**WHAT THIS TASK INVOLVES**
Print every entry again exactly, with no pictures.

**Screenshot and code edit data**
□ □ □ □ □ □ □
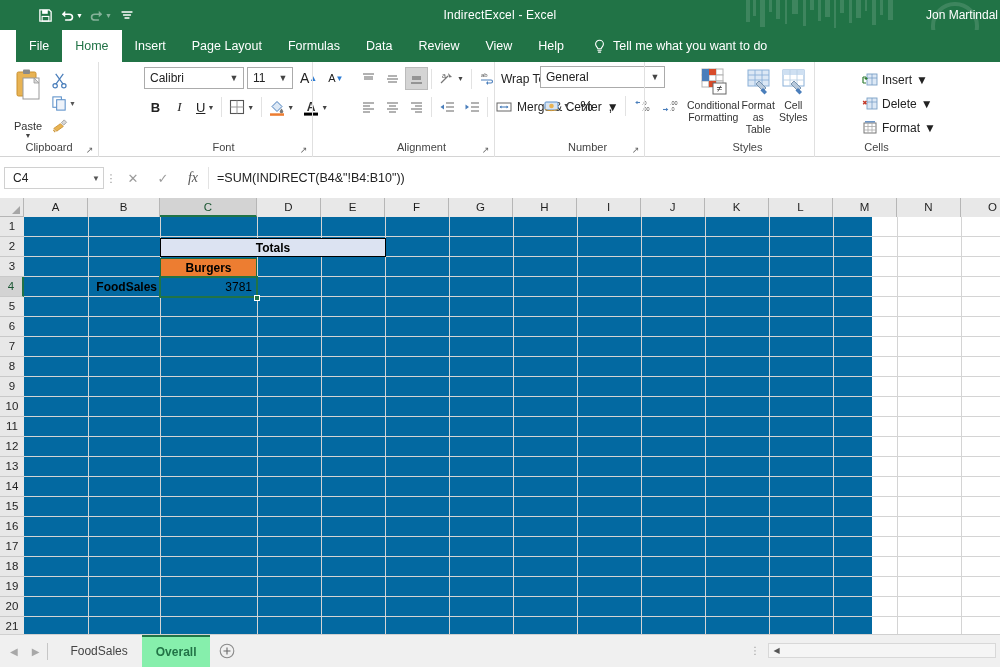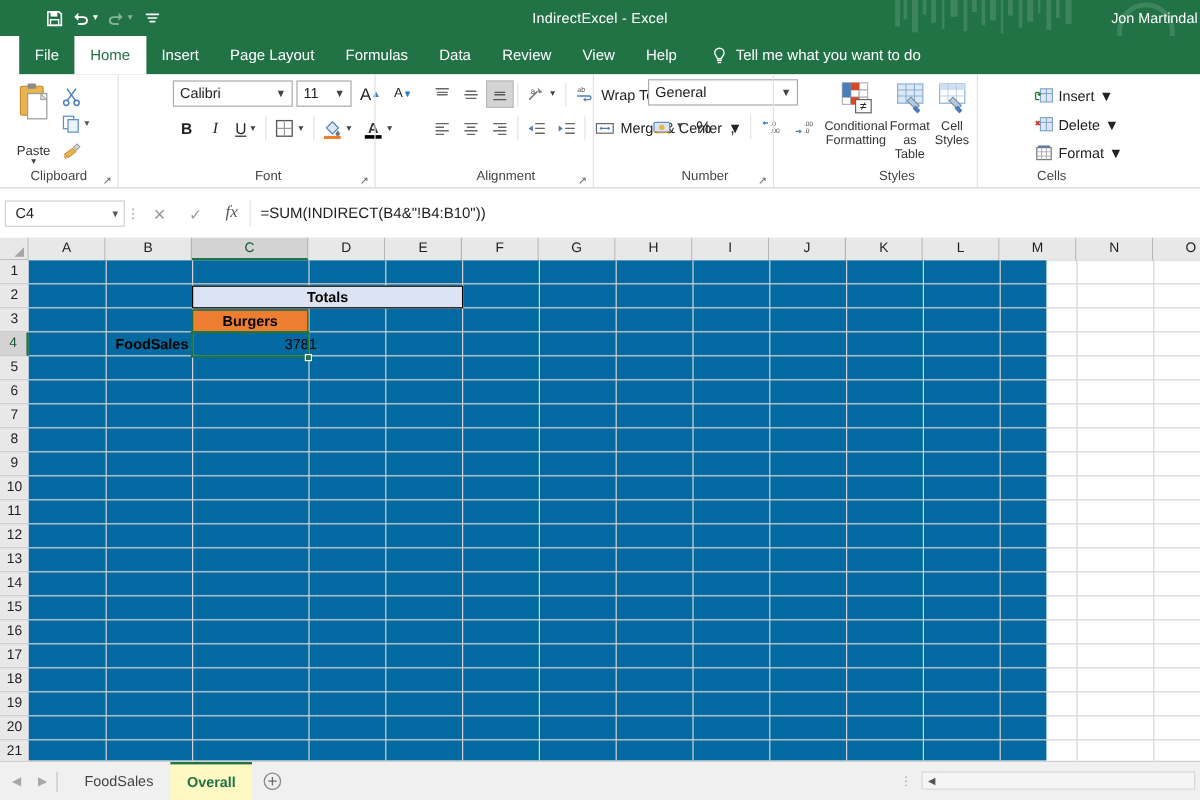--- a/index.html
+++ b/index.html
@@ -770,7 +770,7 @@
 
       <div class="cell b r" style="left:64px; top:60px; width:72px;">FoodSales</div>
 
-      <div class="cell r" style="left:148px; top:60px; width:97px; padding-right:5px;">3781</div>
+      <div class="cell r" style="left:136px; top:60px; width:97px; padding-right:5px;">3781</div>
 
       <div class="selbox" style="left:135px; top:59px; width:99px; height:22px;"></div>
       <div class="fillhandle" style="left:230px; top:78px;"></div>

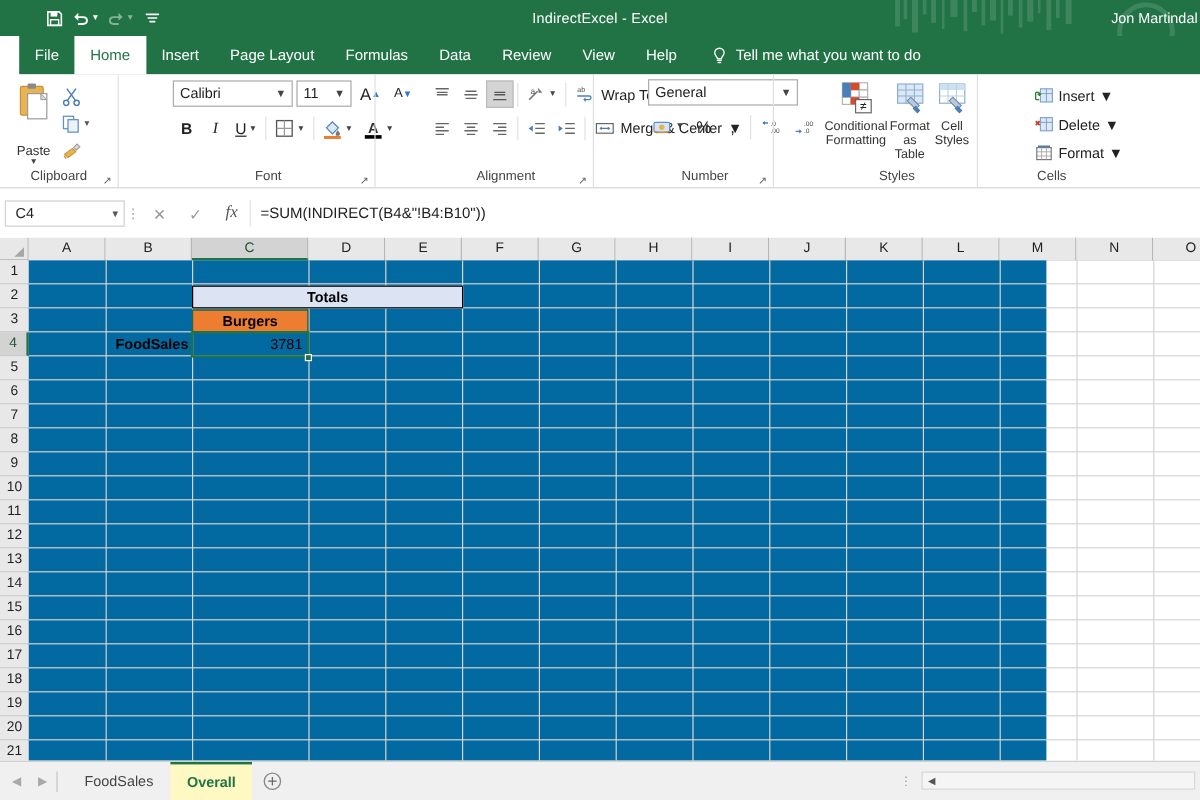--- a/index.html
+++ b/index.html
@@ -234,7 +234,7 @@
     cursor: pointer; background: #f0f0f0; height: 100%;
   }
   .stab.active {
-    background: #fef9c3; color: #217346; font-weight: bold;
+    background: #86efac; color: #217346; font-weight: bold;
     border-top: 2px solid #217346;
   }
   .addsheet {

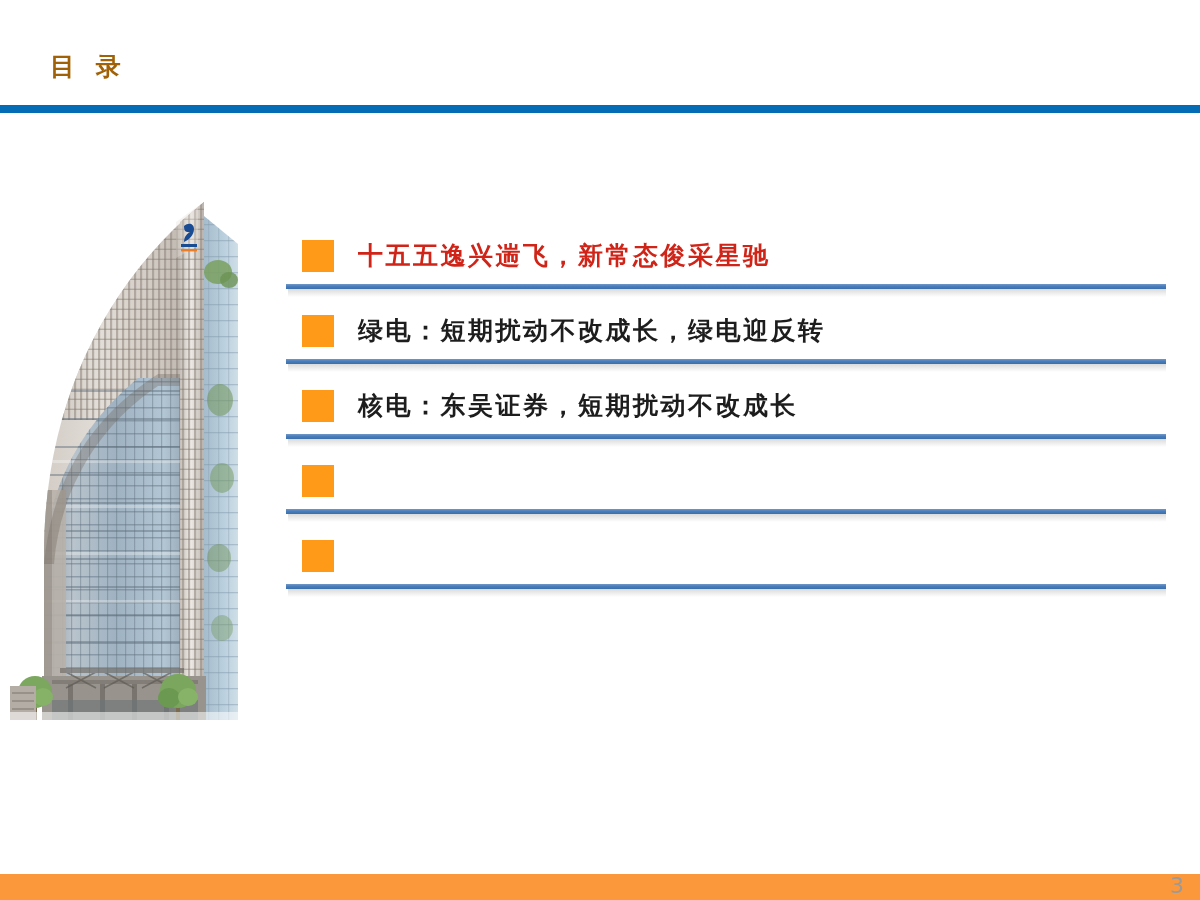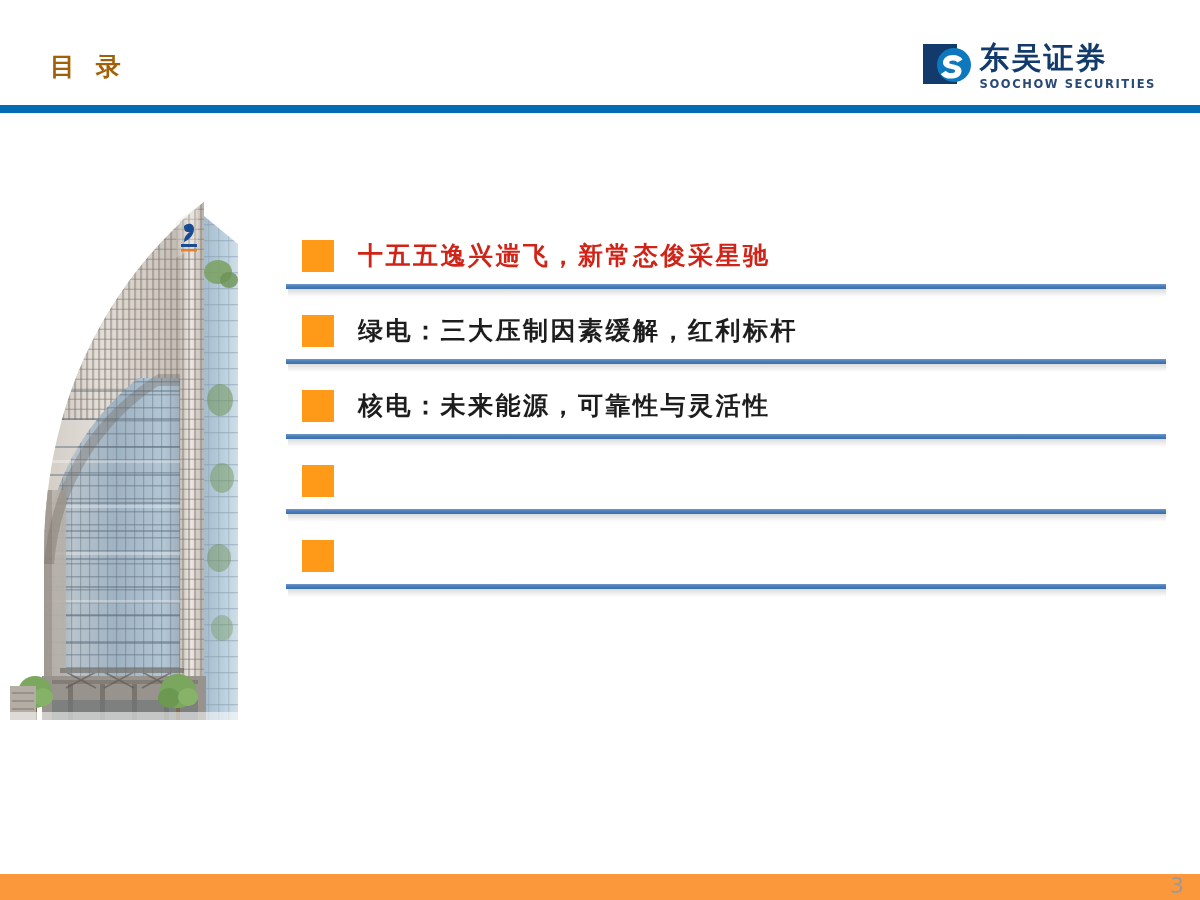--- a/index.html
+++ b/index.html
@@ -87,24 +87,6 @@
   <div class="header-title">目 录</div>
   <div class="header-rule"></div>
 
-  <div class="logo">
-    <div class="logo-mark">
-      <svg width="48" height="48" viewBox="0 0 48 48" aria-hidden="true">
-        <rect x="0" y="2" width="34" height="40" fill="#123A6B"></rect>
-        <path d="M31 6 a17 17 0 1 1 0 34 a17 17 0 1 1 0 -34 z" fill="#0D78BE"></path>
-        <path d="M30 13 c-6 0 -10 3.4 -10 7.6 c0 3.2 2.6 5.2 6.6 6.0 l3.4 .7
-                 c1.6 .35 2.2 .9 2.2 1.7 c0 1.2 -1.5 2.1 -3.9 2.1
-                 c-2.6 0 -4.4 -.9 -5.4 -2.3 l-5.1 3.1 c1.9 3.0 5.6 4.7 10.3 4.7
-                 c6.2 0 10.4 -3.1 10.4 -7.6 c0 -3.4 -2.4 -5.4 -6.9 -6.3 l-3.4 -.7
-                 c-1.4 -.3 -2.0 -.8 -2.0 -1.6 c0 -1.1 1.4 -1.9 3.5 -1.9
-                 c2.3 0 3.9 .8 4.9 2.0 l5.0 -3.0 c-1.9 -2.8 -5.3 -4.5 -9.6 -4.5 z" fill="#FFFFFF"></path>
-      </svg>
-    </div>
-    <div class="logo-text">
-      <div class="logo-cn">东吴证券</div>
-      <div class="logo-en">SOOCHOW SECURITIES</div>
-    </div>
-  </div>
 </div>
 
 <div class="building-wrap">

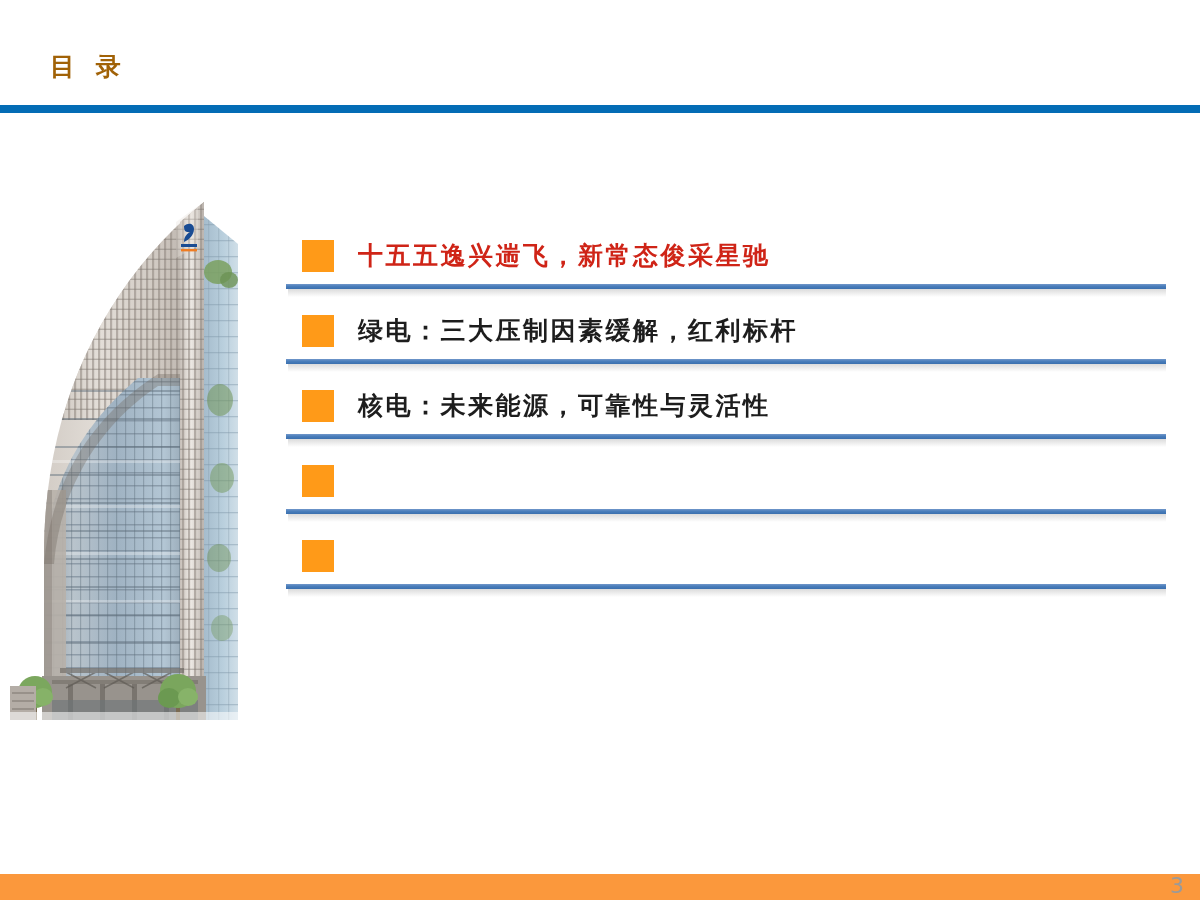--- a/index.html
+++ b/index.html
@@ -260,7 +260,7 @@
 
   <div class="agenda-item">
     <span class="bullet"></span>
-    <span class="item-text">绿电：三大压制因素缓解，红利标杆</span>
+    <span class="item-text">绿电：短期扰动不改成长，绿电迎反转</span>
     <span class="divider"></span>
   </div>
 

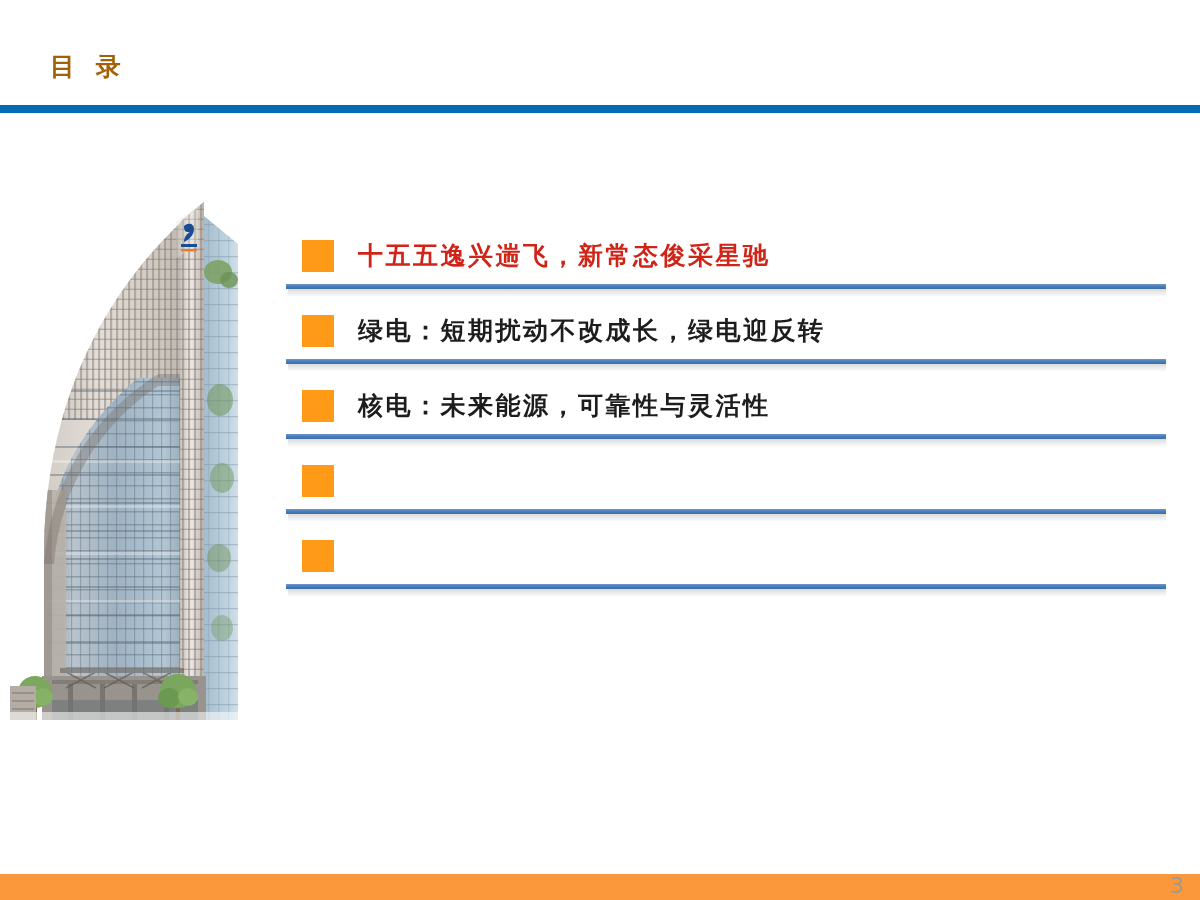--- a/index.html
+++ b/index.html
@@ -267,7 +267,7 @@
 
   <div class="agenda-item">
     <span class="bullet"></span>
-    <span class="item-text">核电：未来能源，可靠性与灵活性</span>
+    <span class="item-text">核电：东吴证券，短期扰动不改成长</span>
     <span class="divider"></span>
   </div>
□ □ □ □ □ □ □
**SOLUTION FOR THIS PROBLEM**
--- a/index.html
+++ b/index.html
@@ -770,7 +770,7 @@
 
       <div class="cell b r" style="left:64px; top:60px; width:72px;">FoodSales</div>
 
-      <div class="cell r" style="left:148px; top:60px; width:97px; padding-right:5px;">3781</div>
+      <div class="cell r" style="left:136px; top:60px; width:97px; padding-right:5px;">3781</div>
 
       <div class="selbox" style="left:135px; top:59px; width:99px; height:22px;"></div>
       <div class="fillhandle" style="left:230px; top:78px;"></div>

--- a/index.html
+++ b/index.html
@@ -234,7 +234,7 @@
     cursor: pointer; background: #f0f0f0; height: 100%;
   }
   .stab.active {
-    background: #fef9c3; color: #217346; font-weight: bold;
+    background: #86efac; color: #217346; font-weight: bold;
     border-top: 2px solid #217346;
   }
   .addsheet {

--- a/index.html
+++ b/index.html
@@ -87,24 +87,6 @@
   <div class="header-title">目 录</div>
   <div class="header-rule"></div>
 
-  <div class="logo">
-    <div class="logo-mark">
-      <svg width="48" height="48" viewBox="0 0 48 48" aria-hidden="true">
-        <rect x="0" y="2" width="34" height="40" fill="#123A6B"></rect>
-        <path d="M31 6 a17 17 0 1 1 0 34 a17 17 0 1 1 0 -34 z" fill="#0D78BE"></path>
-        <path d="M30 13 c-6 0 -10 3.4 -10 7.6 c0 3.2 2.6 5.2 6.6 6.0 l3.4 .7
-                 c1.6 .35 2.2 .9 2.2 1.7 c0 1.2 -1.5 2.1 -3.9 2.1
-                 c-2.6 0 -4.4 -.9 -5.4 -2.3 l-5.1 3.1 c1.9 3.0 5.6 4.7 10.3 4.7
-                 c6.2 0 10.4 -3.1 10.4 -7.6 c0 -3.4 -2.4 -5.4 -6.9 -6.3 l-3.4 -.7
-                 c-1.4 -.3 -2.0 -.8 -2.0 -1.6 c0 -1.1 1.4 -1.9 3.5 -1.9
-                 c2.3 0 3.9 .8 4.9 2.0 l5.0 -3.0 c-1.9 -2.8 -5.3 -4.5 -9.6 -4.5 z" fill="#FFFFFF"></path>
-      </svg>
-    </div>
-    <div class="logo-text">
-      <div class="logo-cn">东吴证券</div>
-      <div class="logo-en">SOOCHOW SECURITIES</div>
-    </div>
-  </div>
 </div>
 
 <div class="building-wrap">

--- a/index.html
+++ b/index.html
@@ -260,7 +260,7 @@
 
   <div class="agenda-item">
     <span class="bullet"></span>
-    <span class="item-text">绿电：三大压制因素缓解，红利标杆</span>
+    <span class="item-text">绿电：短期扰动不改成长，绿电迎反转</span>
     <span class="divider"></span>
   </div>
 

--- a/index.html
+++ b/index.html
@@ -267,7 +267,7 @@
 
   <div class="agenda-item">
     <span class="bullet"></span>
-    <span class="item-text">核电：未来能源，可靠性与灵活性</span>
+    <span class="item-text">核电：东吴证券，短期扰动不改成长</span>
     <span class="divider"></span>
   </div>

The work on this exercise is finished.